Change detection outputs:
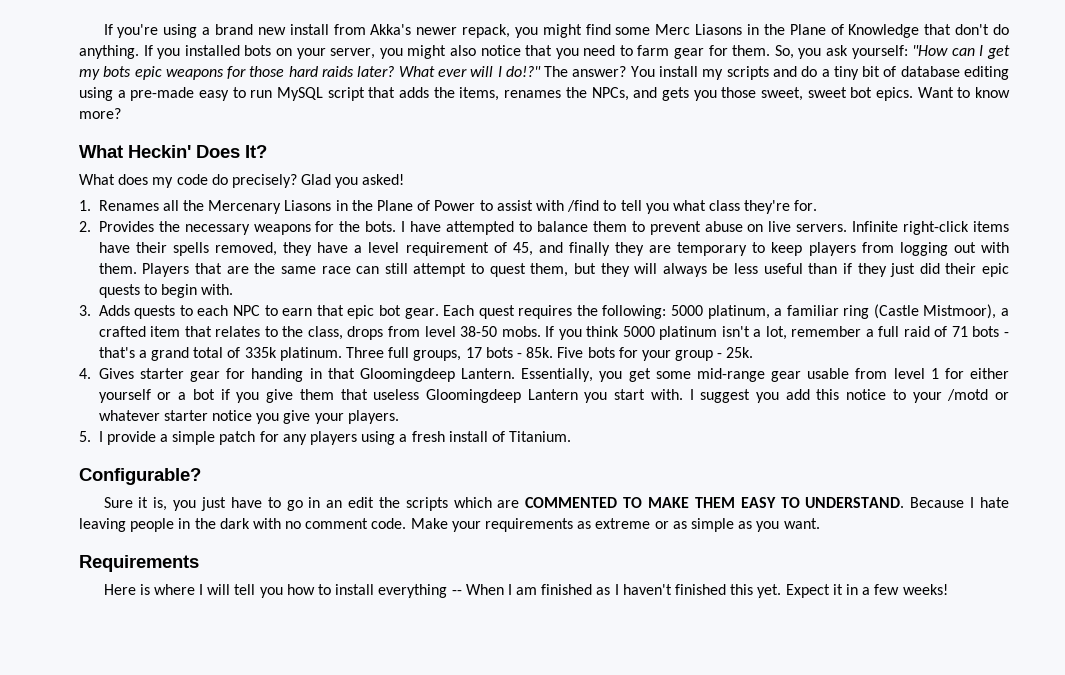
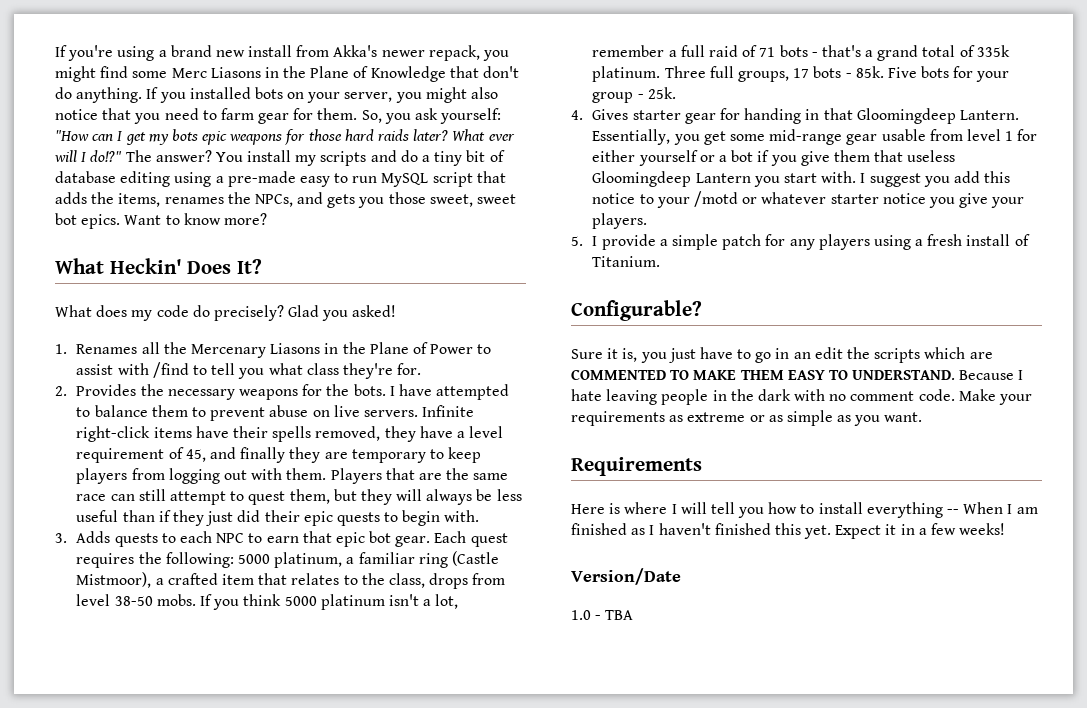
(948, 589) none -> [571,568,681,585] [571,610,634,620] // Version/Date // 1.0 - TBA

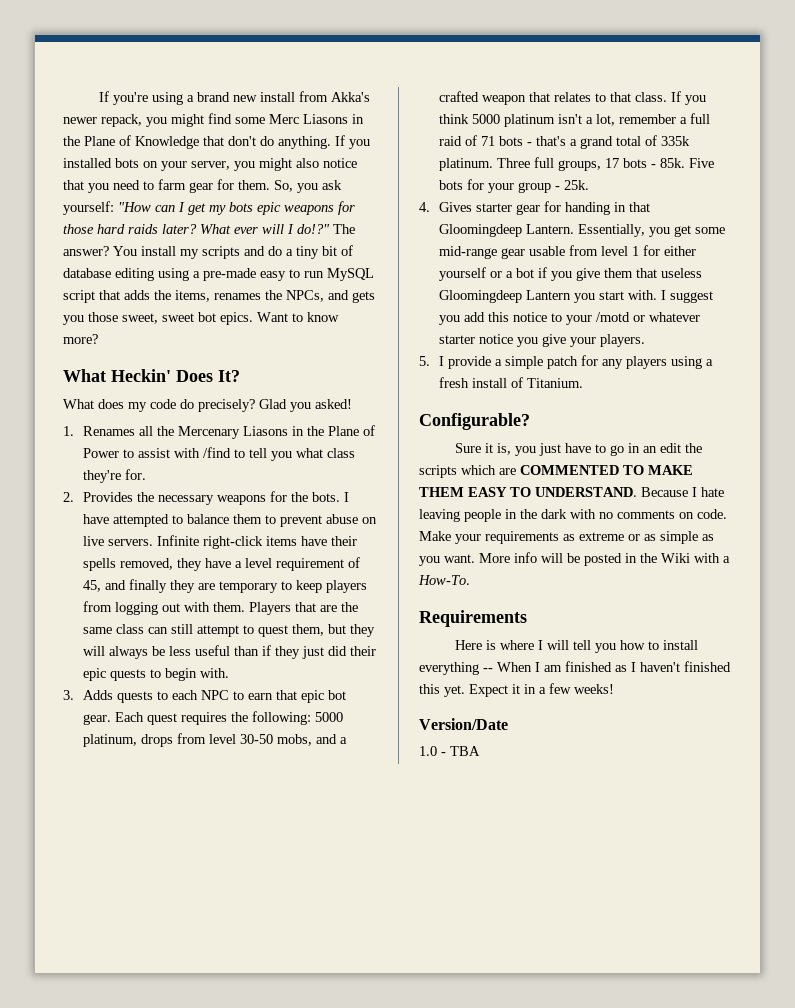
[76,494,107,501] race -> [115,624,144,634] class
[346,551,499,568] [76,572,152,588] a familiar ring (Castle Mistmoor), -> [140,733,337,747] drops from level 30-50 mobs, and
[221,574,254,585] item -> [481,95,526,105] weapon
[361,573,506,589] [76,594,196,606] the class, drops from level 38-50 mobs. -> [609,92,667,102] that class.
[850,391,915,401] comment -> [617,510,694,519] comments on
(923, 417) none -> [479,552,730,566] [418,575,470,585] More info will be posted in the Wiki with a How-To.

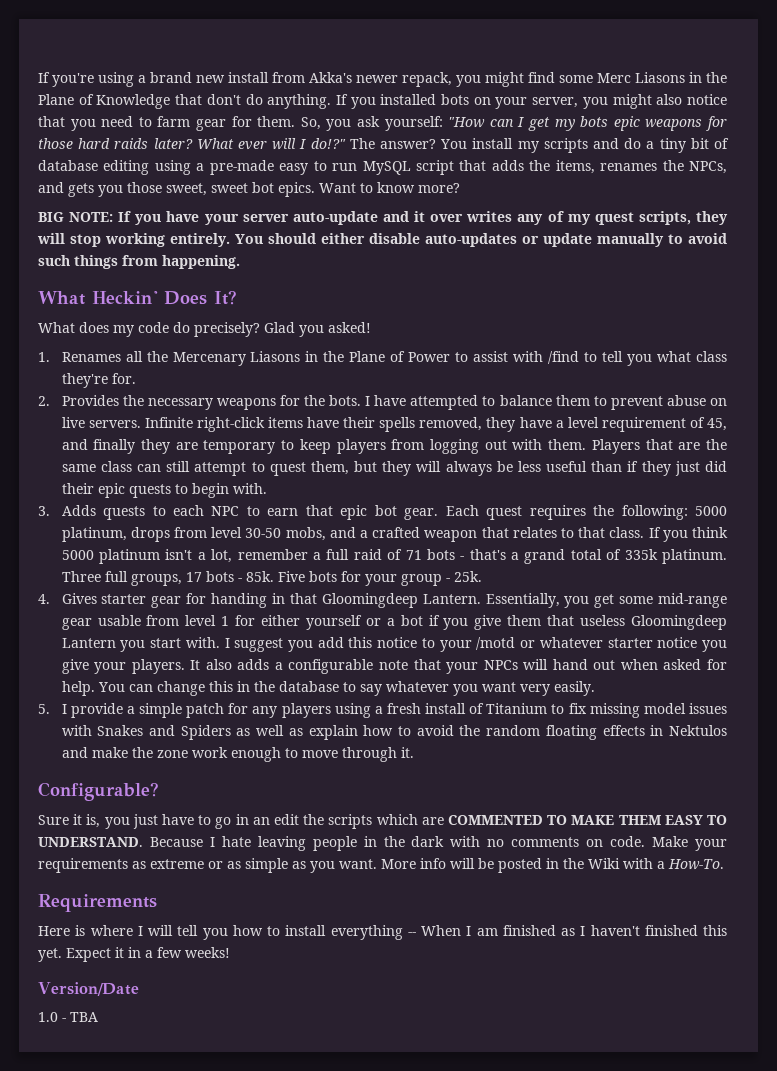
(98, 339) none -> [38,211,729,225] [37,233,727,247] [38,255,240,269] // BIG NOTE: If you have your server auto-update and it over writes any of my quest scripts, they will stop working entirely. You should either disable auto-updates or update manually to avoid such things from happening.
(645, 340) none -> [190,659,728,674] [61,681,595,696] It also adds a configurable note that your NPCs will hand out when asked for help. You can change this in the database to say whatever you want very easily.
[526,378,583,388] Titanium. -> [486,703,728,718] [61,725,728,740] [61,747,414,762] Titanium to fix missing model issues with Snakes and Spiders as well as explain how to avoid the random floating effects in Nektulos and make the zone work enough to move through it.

EXERCISE:
The full text of the data above, exact and without pictures, is what to return.

TASK RESPONSE:
(948, 589) none -> [571,568,681,585] [571,610,634,620] // Version/Date // 1.0 - TBA

[76,494,107,501] race -> [115,624,144,634] class
[346,551,499,568] [76,572,152,588] a familiar ring (Castle Mistmoor), -> [140,733,337,747] drops from level 30-50 mobs, and
[221,574,254,585] item -> [481,95,526,105] weapon
[361,573,506,589] [76,594,196,606] the class, drops from level 38-50 mobs. -> [609,92,667,102] that class.
[850,391,915,401] comment -> [617,510,694,519] comments on
(923, 417) none -> [479,552,730,566] [418,575,470,585] More info will be posted in the Wiki with a How-To.

(98, 339) none -> [38,211,729,225] [37,233,727,247] [38,255,240,269] // BIG NOTE: If you have your server auto-update and it over writes any of my quest scripts, they will stop working entirely. You should either disable auto-updates or update manually to avoid such things from happening.
(645, 340) none -> [190,659,728,674] [61,681,595,696] It also adds a configurable note that your NPCs will hand out when asked for help. You can change this in the database to say whatever you want very easily.
[526,378,583,388] Titanium. -> [486,703,728,718] [61,725,728,740] [61,747,414,762] Titanium to fix missing model issues with Snakes and Spiders as well as explain how to avoid the random floating effects in Nektulos and make the zone work enough to move through it.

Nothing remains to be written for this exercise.